Hukukta her ana kuralın bir istisnasının her zaman olabildiği gibi, izinlerin kullanılması konusunda da, izinlerin bölünemezliğine Kanunun 56. maddesinin üçüncü fıkrası ile istisna getirilmiştir.

Bu istisnai hükme göre, Kanunun 53. maddesinde belirlenen izin süreleri, bir bölümü on günden aşağı olmamak üzere en çok üçe bölünebilir. Ancak, bunun için tarafların anlaşması ön şarttır. İşçi, izninin bölünmesini istemediği sürece, işveren tarafından izinler bölünemez. Bunun yanında, taraflar anlaşmış olsalar dahi, iznin bir bölümü en az on gün olabilir. Bu durum, taraflar anlaşsa dahi değiştirilemez.

Yıllık ücretli izinler, işveren tarafından yıl içinde verilen diğer tüm izinlerden bağımsız bir izindir. Şöyle ki; işveren tarafından yıl içinde verilmiş bulunan diğer ücretli ve ücretsiz izinler veya dinlenme ve hastalık izinleri yıllık izne mahsup edilemez. Verilen bu tür izinlerden dolayı kanunen veya sözleşmelerle (Kanunda belirlenen sürelerden daha fazla yıllık ücretli izin öngörülmüş ise) belirlenen izin süreleri, belirlenenden daha az sürelerde kullandırılamaz.

Bunun yanında, yıllık izin sürelerine denk gelen ulusal bayram, hafta tatili ve genel tatil günleri izin süresinin hesabında dikkate alınmaz. Diğer bir ifade ile, yıllık ücretli izin günlerinin hesabında izin süresine rastlayan ulusal bayram, hafta tatili ve genel tatil günleri izin süresinden sayılmaz.

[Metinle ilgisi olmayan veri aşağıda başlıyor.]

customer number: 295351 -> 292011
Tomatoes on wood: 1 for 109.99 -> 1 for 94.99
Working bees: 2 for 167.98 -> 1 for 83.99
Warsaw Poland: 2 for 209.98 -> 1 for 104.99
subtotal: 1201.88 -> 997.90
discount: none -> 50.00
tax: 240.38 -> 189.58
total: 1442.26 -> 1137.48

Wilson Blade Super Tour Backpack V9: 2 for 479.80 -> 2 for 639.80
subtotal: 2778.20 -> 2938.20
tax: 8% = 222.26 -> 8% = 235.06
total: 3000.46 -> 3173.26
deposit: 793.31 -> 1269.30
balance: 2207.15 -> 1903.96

Madde ile işçilere tanınan bir hak da, yol iznidir. Yıllık ücretli izinleri işyerinin kurulu bulunduğu yerden başka bir yerde geçirecek olanlara istemde bulunmaları ve bu hususu belgelemeleri şartı ile gidiş ve dönüşlerinde yolda geçecek süreleri karşılamak üzere işveren toplam dört güne kadar ücretsiz izin vermek zorundadır. Cümleden de anlaşılacağı üzere yol izni şu esas ve şartlarla verilebilir:

- Yıllık ücretli iznin işyerinin kurulu bulunduğu yer dışında geçirilmesi gerekir.

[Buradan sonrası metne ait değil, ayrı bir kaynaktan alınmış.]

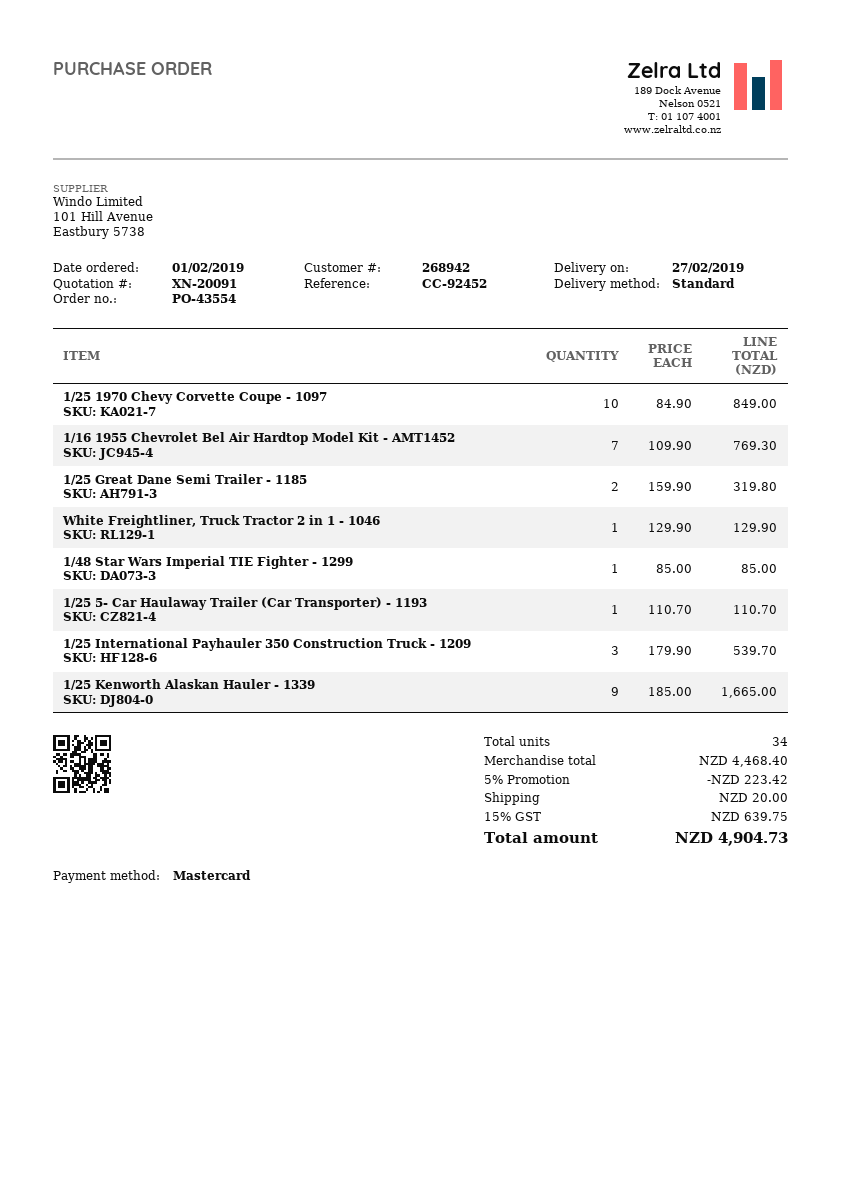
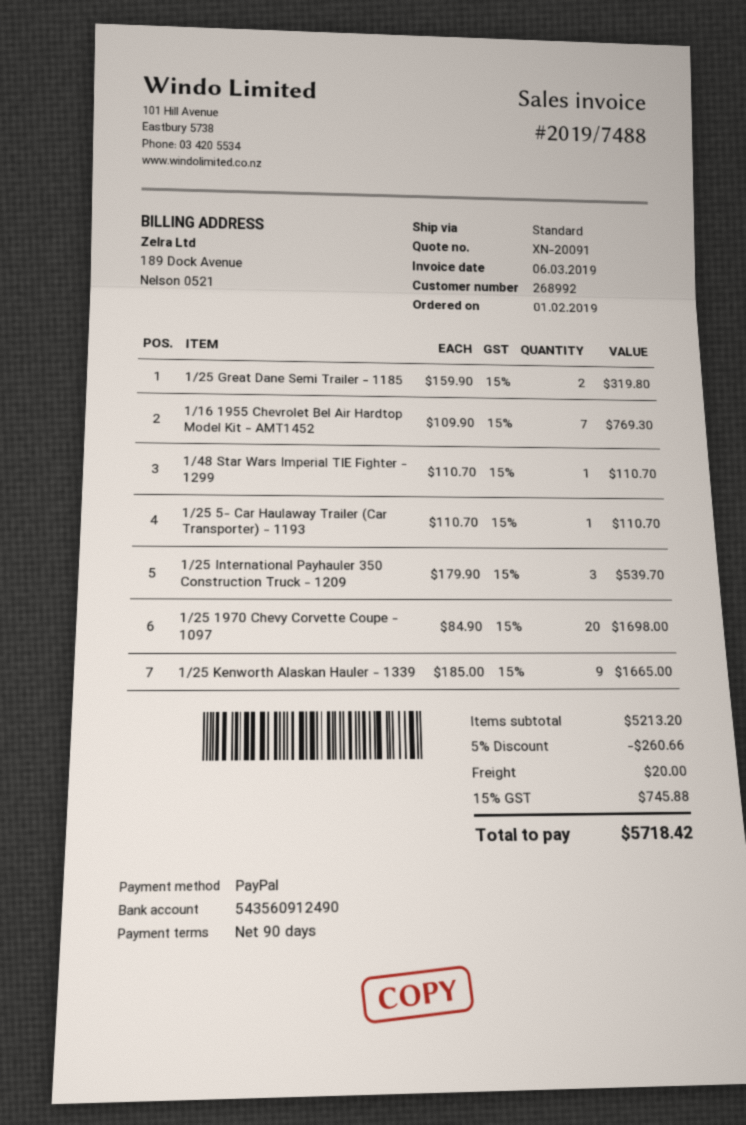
customer number: 268942 -> 268992
payment method: Mastercard -> PayPal
1/25 1970 Chevy Corvette Coupe - 1097: 10 x 84.90 = 849.00 -> 20 x 84.90 = 1698.00
White Freightliner, Truck Tractor 2 in 1 - 1046: 1 x 129.90 = 129.90 -> none
1/48 Star Wars Imperial TIE Fighter - 1299: 1 x 85.00 = 85.00 -> 1 x 110.70 = 110.70
subtotal: 4468.40 -> 5213.20
discount: 5% = 223.42 -> 5% = 260.66
tax: 15% = 639.75 -> 15% = 745.88
total: 4904.73 -> 5718.42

- Bunun için işçinin talebi gerekir.

- Yol izni en fazla dört gün olabilir.

- Yol iznine dahil sürelerde, işçi herhangi bir ücret alamaz. Yol izni, niteliği icabı, ücretsiz izindir.

- Bu izin, gidiş ve dönüşlerde yolda geçecek süreye karşılık verilecek olan bir izindir.

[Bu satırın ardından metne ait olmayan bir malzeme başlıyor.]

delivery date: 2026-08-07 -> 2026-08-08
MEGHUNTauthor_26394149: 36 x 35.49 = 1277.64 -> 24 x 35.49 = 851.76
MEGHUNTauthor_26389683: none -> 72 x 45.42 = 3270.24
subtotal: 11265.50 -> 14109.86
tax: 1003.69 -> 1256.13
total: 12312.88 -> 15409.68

- Nihayet, bu iznin verilebilmesi için, işçi yolda geçen sürelerini belgelemek zorundadır.

İşveren, işyerinde çalışan işçilerin yıllık ücretli izinlerini gösterir izin kayıt belgesi tutmak zorundadır. Bu zorunluluk, ileride meydana gelebilecek tereddütlerde veya açılacak davalarda önemli bir etken olarak karşımıza çıkmaktadır.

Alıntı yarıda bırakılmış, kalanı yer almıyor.